Tuesday, December 05, 2006

Reflections on a Return

warning: A political rant follows. For those with a weak stomach for reality and opinion, skip to past postings.

I am in Cordoba, Argentina, my third time to this city. Returning to the United States in nine days is heavy on my mind. We will shoot the last part of the Folklore documentary (Alex playing a song at the Folklore bar) in Buenos Aires and then I plan to escape to Uruguay for four or five days before heading back stateside. I really look forward to seeing my family in St. Louis for my mothers/nephew’s birthdays and Christmas.

For the first time in close to four months, I have ample time to read the news. Seems change has finally come. Since the Republican party’s giant electoral defeat in November, three of the most prominent hawks from Bush’s gang have resigned: John Bolton, Defense Secretary Donald Rumsfeld and Stephen Cambone, the Pentagon’s top intelligence official. Defense Secretary nominee Robert Gates, despite having a shadowy Iran-contra past, seems half sane, admitting we are ‘not winning [the] conflict in Iraq.’ The killing continues on a grand scale in the war torn country of Iraq, with over 60 Iraqis being killed just yesterday and the US soldier death count quickly approaching 3,000 (at least 13 US soldiers died in the last 5 days). United Nations Secretary General Kofi Annan is saying the situation in Iraq is now much worse than a civil war (for those of you who disagree with Annan I ask, “do you really think you know more about this situation than the Secretary General of the UN?”). To add to the instability in the Middle East, Lebanon seems to be on the brink of a civil war.

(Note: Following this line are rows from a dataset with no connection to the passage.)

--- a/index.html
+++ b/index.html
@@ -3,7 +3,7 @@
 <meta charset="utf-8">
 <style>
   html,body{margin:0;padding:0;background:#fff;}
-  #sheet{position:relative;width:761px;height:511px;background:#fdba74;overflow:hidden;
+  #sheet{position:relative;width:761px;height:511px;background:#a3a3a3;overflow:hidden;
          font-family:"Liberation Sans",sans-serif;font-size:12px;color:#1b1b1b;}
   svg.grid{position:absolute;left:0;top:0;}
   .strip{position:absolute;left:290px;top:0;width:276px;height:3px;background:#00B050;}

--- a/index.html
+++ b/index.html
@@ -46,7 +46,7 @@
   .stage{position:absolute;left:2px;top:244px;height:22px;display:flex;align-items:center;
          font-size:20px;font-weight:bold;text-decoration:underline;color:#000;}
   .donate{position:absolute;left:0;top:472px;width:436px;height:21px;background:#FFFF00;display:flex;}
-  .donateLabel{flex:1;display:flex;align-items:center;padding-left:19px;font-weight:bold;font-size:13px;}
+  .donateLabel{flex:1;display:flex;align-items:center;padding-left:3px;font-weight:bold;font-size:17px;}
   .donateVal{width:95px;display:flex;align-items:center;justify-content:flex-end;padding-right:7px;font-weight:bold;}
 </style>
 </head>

I chuckled to read that one of Bush’s archenemies, Venezuelan President Hugo Chavez, won a landslide re-election with 63% of the vote, something Bush did not come close to doing two years ago; ah, democracy. I think to myself, despite the instability in the East, the large number of innocent civilians killed in Iraq, Palestine and Lebanon by the US and our allies and the world-wide hatred against my country because of the actions of my elected officials carried out with my tax money in the last six years, the pendulum might have actually reversed. The feeling of hope is a good feeling as I return.

Here is a feeling I had yesterday, waiting for a friend (from my journal): I sit at a sidewalk table at el Ruedo cafe in Plaza San Martin, Cordoba, living my dream: drinking a beer, reading a week old Newsweek (only English language rag I can find here), watching some of the most beautiful women in the world walk by while I write. And I am not on vacation. This is my life. How may American's can say they are living their dream? American Dream. Ironic.

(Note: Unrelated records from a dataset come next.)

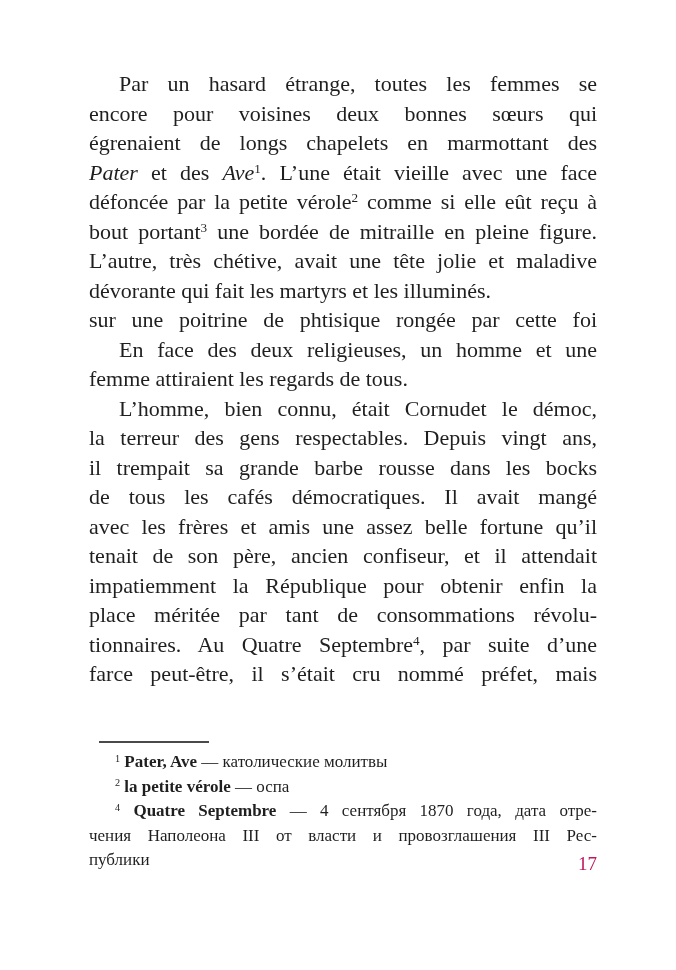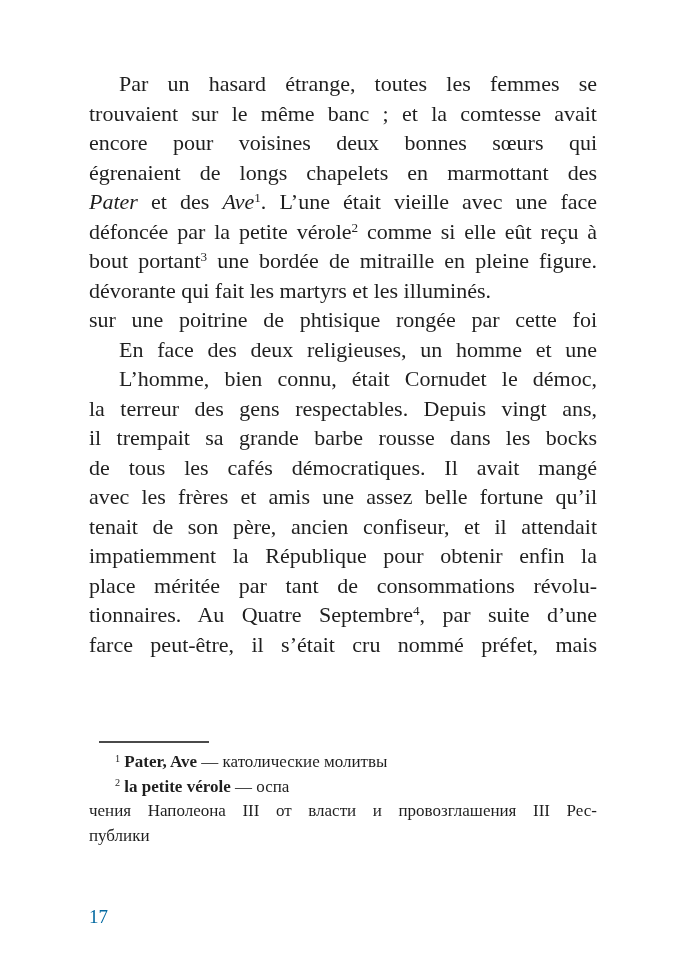--- a/index.html
+++ b/index.html
@@ -77,7 +77,6 @@
 <div class="page">
   <div class="body-text">
       <div class="line indent just"><span>Par un hasard étrange, toutes les femmes se</span></div>
-      <div class="line just"><span>trouvaient sur le même banc ; et la comtesse avait</span></div>
       <div class="line just"><span>encore pour voisines deux bonnes sœurs qui</span></div>
       <div class="line just"><span>égrenaient de longs chapelets en marmottant des</span></div>
       <div class="line just"><span class="i">Pater</span><span> et des </span><span class="i">Ave</span><span class="sup">1</span><span>. L’une était vieille avec une face</span></div>

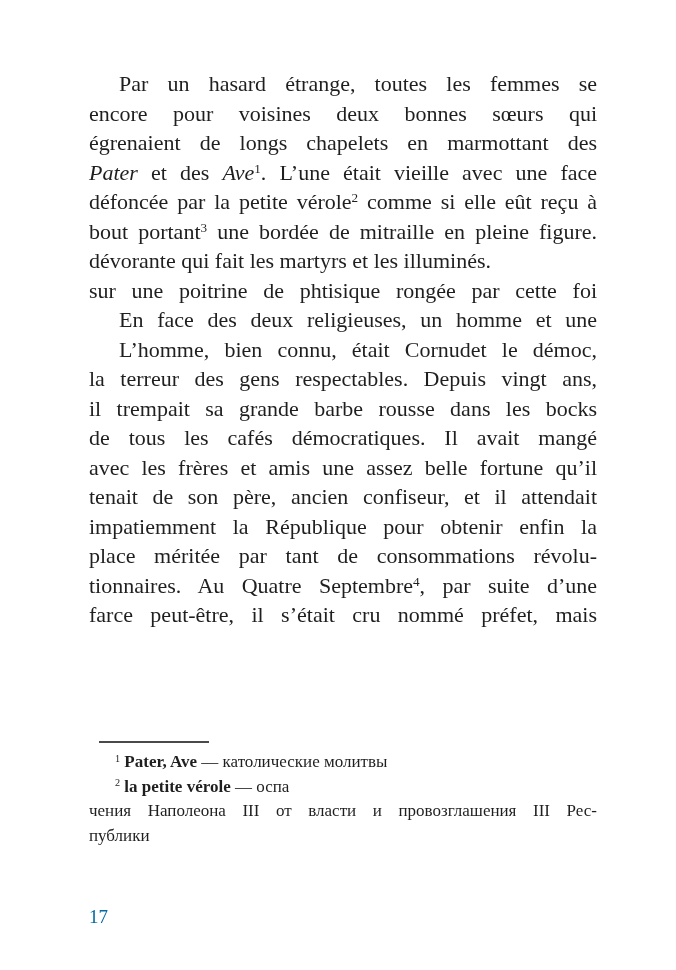--- a/index.html
+++ b/index.html
@@ -82,6 +82,7 @@
       <div class="line just"><span class="i">Pater</span><span> et des </span><span class="i">Ave</span><span class="sup">1</span><span>. L’une était vieille avec une face</span></div>
       <div class="line just"><span>défoncée par la petite vérole</span><span class="sup">2</span><span> comme si elle eût reçu à</span></div>
       <div class="line just"><span>bout portant</span><span class="sup">3</span><span> une bordée de mitraille en pleine figure.</span></div>
+      <div class="line just"><span>L’autre, très chétive, avait une tête jolie et maladive</span></div>
       <div class="line last"><span>dévorante qui fait les martyrs et les illuminés.</span></div>
       <div class="line just"><span>sur une poitrine de phtisique rongée par cette foi</span></div>
       <div class="line indent just"><span>En face des deux religieuses, un homme et une</span></div>

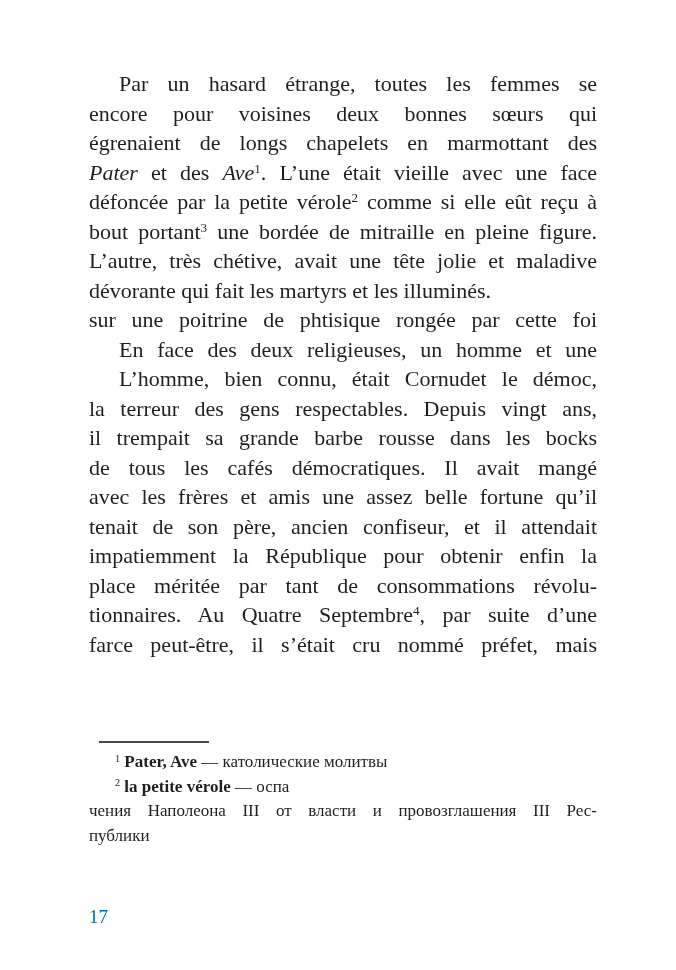--- a/index.html
+++ b/index.html
@@ -86,6 +86,7 @@
       <div class="line last"><span>dévorante qui fait les martyrs et les illuminés.</span></div>
       <div class="line just"><span>sur une poitrine de phtisique rongée par cette foi</span></div>
       <div class="line indent just"><span>En face des deux religieuses, un homme et une</span></div>
+      <div class="line last"><span>femme attiraient les regards de tous.</span></div>
       <div class="line indent just"><span>L’homme, bien connu, était Cornudet le démoc,</span></div>
       <div class="line just"><span>la terreur des gens respectables. Depuis vingt ans,</span></div>
       <div class="line just"><span>il trempait sa grande barbe rousse dans les bocks</span></div>

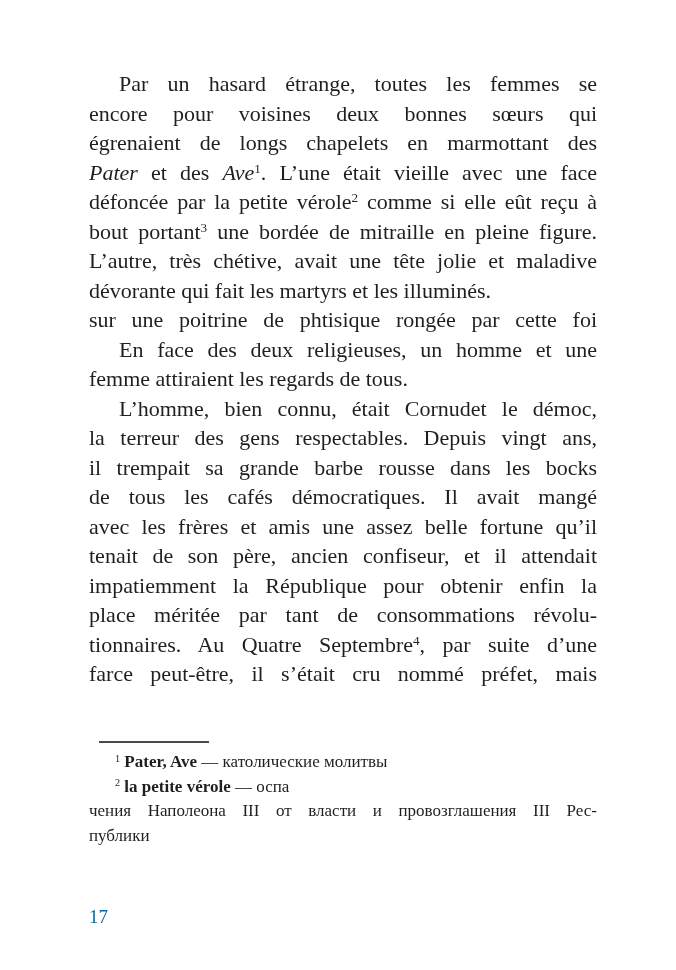--- a/index.html
+++ b/index.html
@@ -102,6 +102,7 @@
   <div class="footnotes">
       <div class="line indent last"><span class="sup">1</span><span> </span><span class="b">Pater, Ave</span><span> — католические молитвы</span></div>
       <div class="line indent last"><span class="sup">2</span><span> </span><span class="b">la petite vérole</span><span> — оспа</span></div>
+      <div class="line indent just"><span class="sup">4</span><span> </span><span class="b">Quatre Septembre</span><span> — 4 сентября 1870 года, дата отре-</span></div>
       <div class="line just"><span>чения Наполеона III от власти и провозглашения III Рес-</span></div>
       <div class="line last"><span>публики</span></div>
     </div>

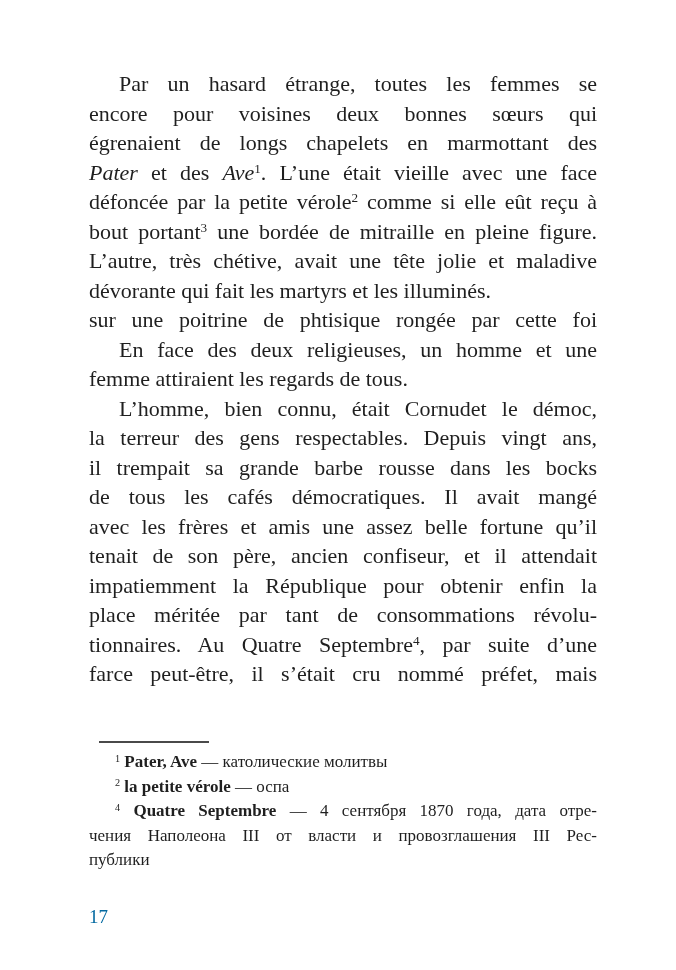--- a/index.html
+++ b/index.html
@@ -64,11 +64,11 @@
   .page-number {
     position: absolute;
     left: 89px;
-    top: 906px;
+    top: 853px;
     width: 508px;
-    text-align: left;
+    text-align: right;
     font-size: 19px;
-    color: #0369a1;
+    color: #be185d;
   }
 </style>
 </head>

Three photos from Alex's camera of Alex, Andrew and I in Bariloche, Patagonia, Agentina. My camera broke, which for those of you who know me well, is devistating. If there are any major gift giving holidays around the corner, I hear the Panasonic Lumix DMC-TZ1K is a great point-n-shoot for only $215 at Butterfly Photo.

1 Comments:

At 6:27 PM, Blogger Stephanie said...

I love it... it almost tastes like relief. I'll see you when you get back.